Imaging of Pelvic Malignancies with In-Line FDG PET–CT: Case Examples and Common Pitfalls of FDG PET1

Naveen Subhas, MD, Pavni V. Patel, MD, Harpreet K. Pannu, MD, Heather A. Jacene, MD, Elliot K. Fishman, MD and Richard L. Wahl, MD

1 From the Russell H. Morgan Department of Radiology & Radiological Science, Johns Hopkins University, 601 N Caroline St, Rm 3223, Baltimore, MD 21287-0817. Presented as an education exhibit at the 2003 RSNA Annual Meeting.
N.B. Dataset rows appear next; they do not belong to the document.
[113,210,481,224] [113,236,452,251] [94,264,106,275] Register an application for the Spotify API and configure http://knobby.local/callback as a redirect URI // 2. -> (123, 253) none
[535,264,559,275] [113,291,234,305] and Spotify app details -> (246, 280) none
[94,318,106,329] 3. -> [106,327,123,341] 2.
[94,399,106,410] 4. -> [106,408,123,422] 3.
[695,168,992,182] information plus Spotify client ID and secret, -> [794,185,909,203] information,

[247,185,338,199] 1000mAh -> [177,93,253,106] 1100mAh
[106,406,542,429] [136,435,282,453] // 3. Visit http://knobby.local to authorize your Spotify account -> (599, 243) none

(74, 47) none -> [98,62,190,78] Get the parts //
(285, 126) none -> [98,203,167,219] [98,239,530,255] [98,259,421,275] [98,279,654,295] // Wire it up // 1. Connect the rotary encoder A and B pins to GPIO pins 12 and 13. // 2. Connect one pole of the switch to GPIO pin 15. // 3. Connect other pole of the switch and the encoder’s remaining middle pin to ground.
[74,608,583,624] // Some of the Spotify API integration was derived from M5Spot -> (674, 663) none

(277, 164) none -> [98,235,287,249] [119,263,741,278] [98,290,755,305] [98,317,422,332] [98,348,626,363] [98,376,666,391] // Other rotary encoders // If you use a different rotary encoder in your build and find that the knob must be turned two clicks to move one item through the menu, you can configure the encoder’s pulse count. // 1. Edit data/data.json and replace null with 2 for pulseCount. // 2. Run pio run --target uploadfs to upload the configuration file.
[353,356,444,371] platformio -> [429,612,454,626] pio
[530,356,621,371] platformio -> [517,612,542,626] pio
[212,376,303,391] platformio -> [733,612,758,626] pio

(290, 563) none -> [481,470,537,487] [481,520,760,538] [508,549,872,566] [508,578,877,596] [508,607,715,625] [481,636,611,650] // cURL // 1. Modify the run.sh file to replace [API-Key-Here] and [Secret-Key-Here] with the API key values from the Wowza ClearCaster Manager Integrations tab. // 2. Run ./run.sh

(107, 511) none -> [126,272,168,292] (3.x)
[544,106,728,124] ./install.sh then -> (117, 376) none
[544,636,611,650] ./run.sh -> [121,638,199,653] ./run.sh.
Received August 3, 2004; revision requested October 25; final revision received January 21, 2005; accepted March 7. R.L.W. received honoraria from GE Medical Systems, Philips, Cardinal Health, and GSK; received grant support from GE Medical Systems; is a consultant of NMP and a consultant and stockholder of Threshold Pharmaceuticals; and holds licensed technology and patents from GSK. All other authors have no financial relationships to disclose. Address correspondence to R.L.W. (e-mail: rwahl{at}jhmi.edu).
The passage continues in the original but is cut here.